Guardar a los muertos - Alfa y Omega

Guardar a los muertos

Carlos Pérez Laporta
Foto: EFE / Jesús Diges.

La muerte la comenzó el amor. Antes de que nadie amase no había muertos. Los seres desaparecían con la misma facilidad con la que habían llegado. Los animales y las plantas no mueren, se extinguen. Con el primer amor comenzó el drama, porque el amado ya no podía marcharse sin más. La muerte no es fuga. Por ser amado se iría con dolor, y provocando dolor. La muerte llegó al mundo a través del amor dolorido.

El amor se resiste, impide la aniquilación. El muerto aún puede guarecerse en el espacio abierto por el amor, más allá de la vida. Porque el amor es hospitalidad descomedida. Es acogida desmesurada. El que ama resguarda al muerto sin detenerse en el linde de la vida. Por eso la muerte nunca está desnuda. El sepelio es preservación. El amor reviste la muerte de piedra resistente. La muerte es monumento. Es memento. Es memoria. No es solo recuerdo, porque el recuerdo es pasado, y el que ama no mira sólo atrás. Tampoco así al presente, porque lo encuentra incompleto. Lo que abrasa en la memoria es sobre todo el futuro: la aparente ausencia de porvenir. El que ama, sobre todo y contra todo, espera. ¡Tan honda es la fe en el amor!

Y la humanidad nació de esas exequias. Surgió del amor que alentaba a dos personas a amarse desaforadamente. La civilización comenzó cuando la vida se decidió a amar por detrás del final de la vida. La humanidad brotó del culto. El espíritu humano emergió cuando el amado fue reconocido por encima de su cuerpo, rielando en el cielo. Por eso la cultura es memoria, tradición.
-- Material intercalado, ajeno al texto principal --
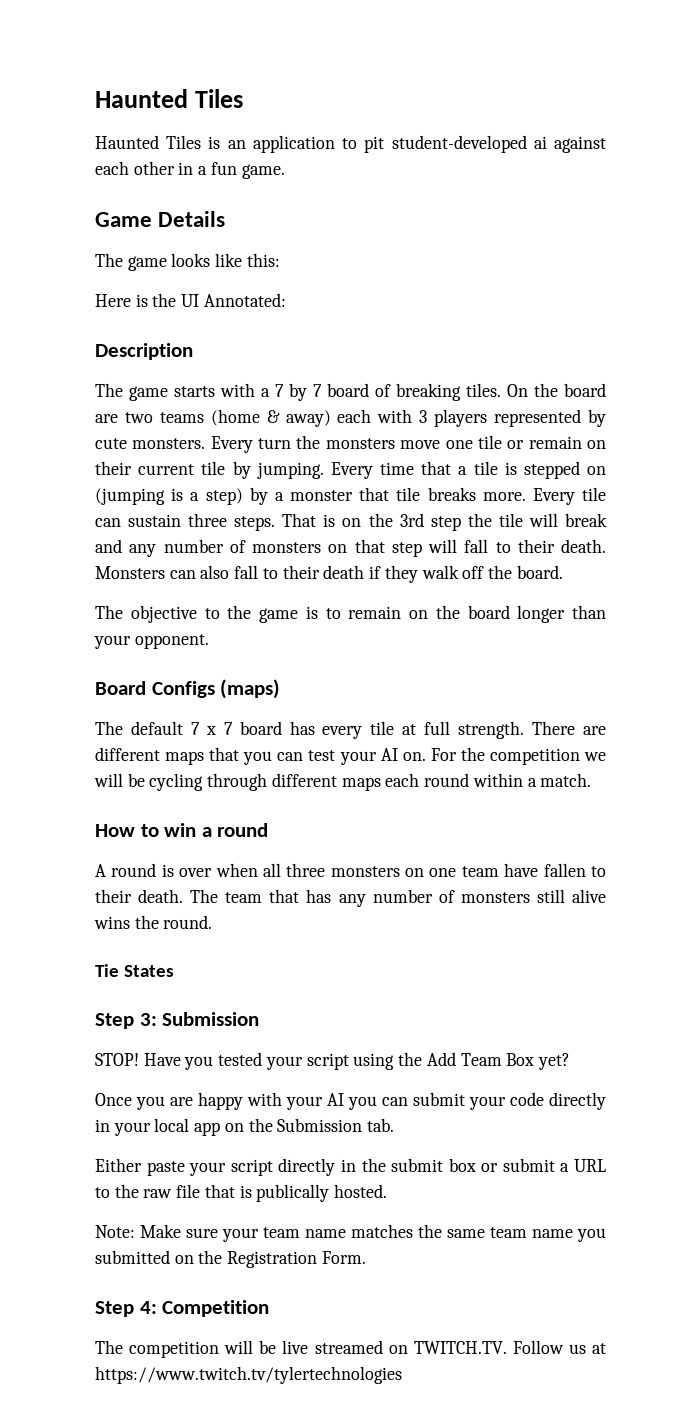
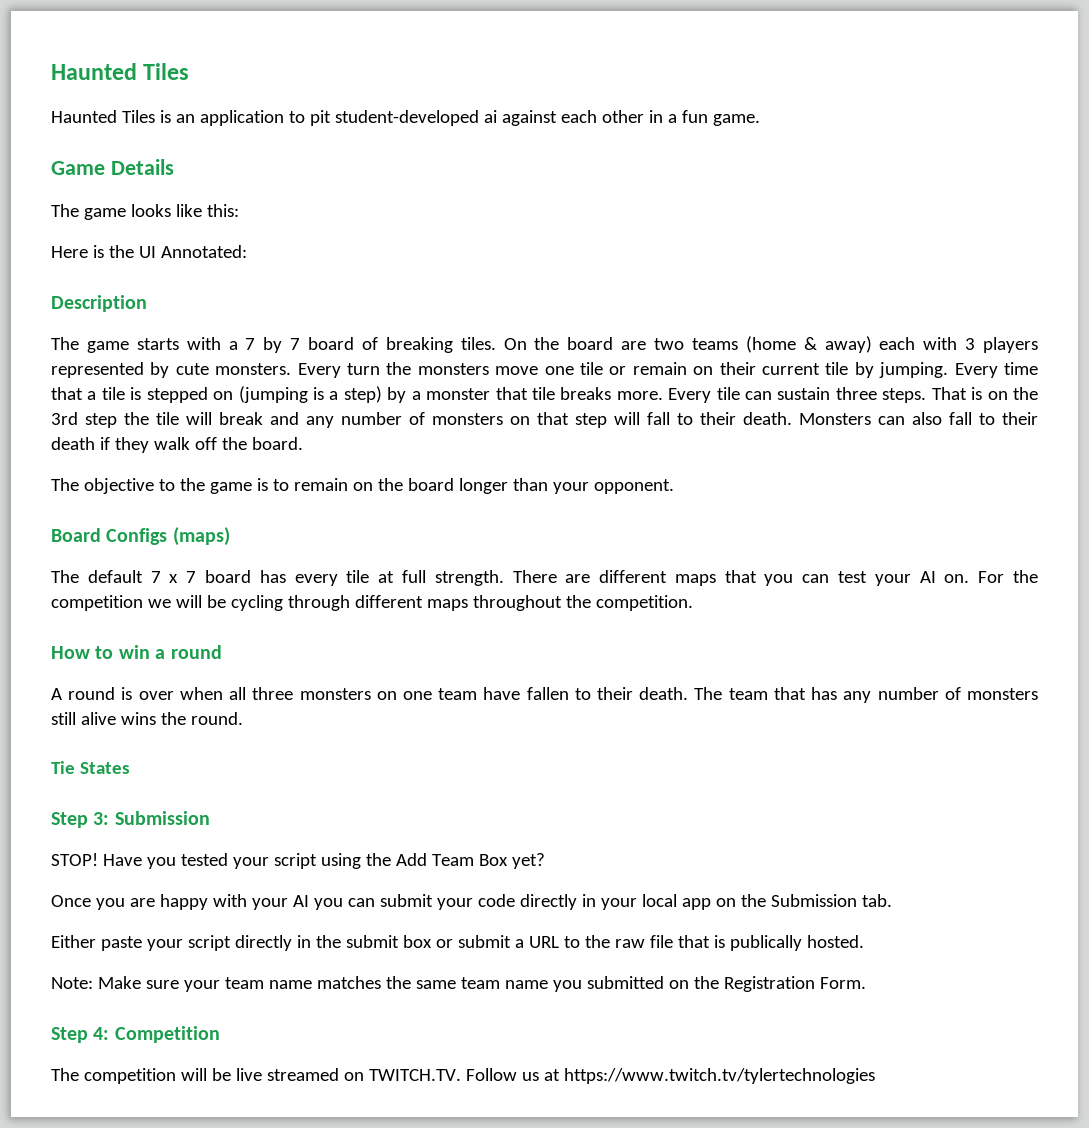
[385,773,592,787] each round within a match. -> [472,595,693,611] throughout the competition.

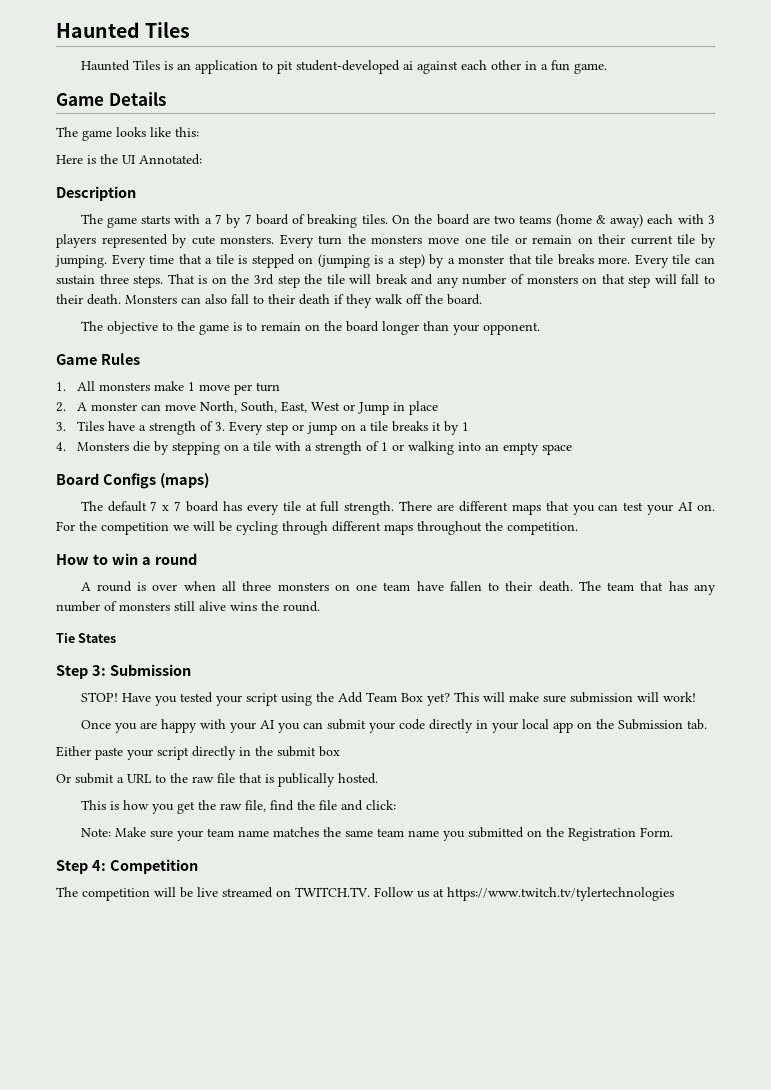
(674, 486) none -> [56,353,140,365] [56,381,280,395] [56,401,438,415] [56,421,469,435] [56,441,572,455] // Game Rules // 1. All monsters make 1 move per turn // 2. A monster can move North, South, East, West or Jump in place // 3. Tiles have a strength of 3. Every step or jump on a tile breaks it by 1 // 4. Monsters die by stepping on a tile with a strength of 1 or walking into an empty space
(545, 861) none -> [453,692,696,703] This will make sure submission will work!
[435,939,453,948] or -> [56,774,71,783] // Or
(864, 941) none -> [80,800,396,814] // This is how you get the raw file, find the file and click:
La cultura no nació de la pura vida, porque a la vida le basta sobrevivir. El vitalismo es inculto; no ama, no puede, solo desea: sin presencia no hay deseo… Necesita prescindir de la muerte. Si ocultásemos la muerte, devolveríamos su final al hombre. El amor quedaría ajado y la humanidad diluida. Se ha de salvar la muerte, si queremos evitar disolvernos en la nada. Solo la espera salva.

El dichoso virus ha acelerado y aumentado la muerte. Ha puesto en jaque nuestros medios para posponerla. Pero la pandemia no solo aumenta los muertos, sino que amenaza a la muerte misma: ha impedido el debido culto a los muertos. El virus, con su aislamiento, cree poder vencer al amor, y así destruir la civilización. Pero aunque le falten los gestos, el amor no muere, porque no conoce límites. Así muere el amado sin dejar nunca de ser, por no dejar de ser amado. El amor atraviesa con el dolor todo confín, porque el amado es relación con el amante. El amado nunca muere solo, aunque sufra confinado. Porque se sabe amado, siempre aguardado. El amor dolido crece, y se sobrepone al límite del aislamiento. Como hizo ya con el límite de la vida, aún espera. Quién sabe si, con todo, tanto dolor hará brotar una nueva esperanza en la humanidad.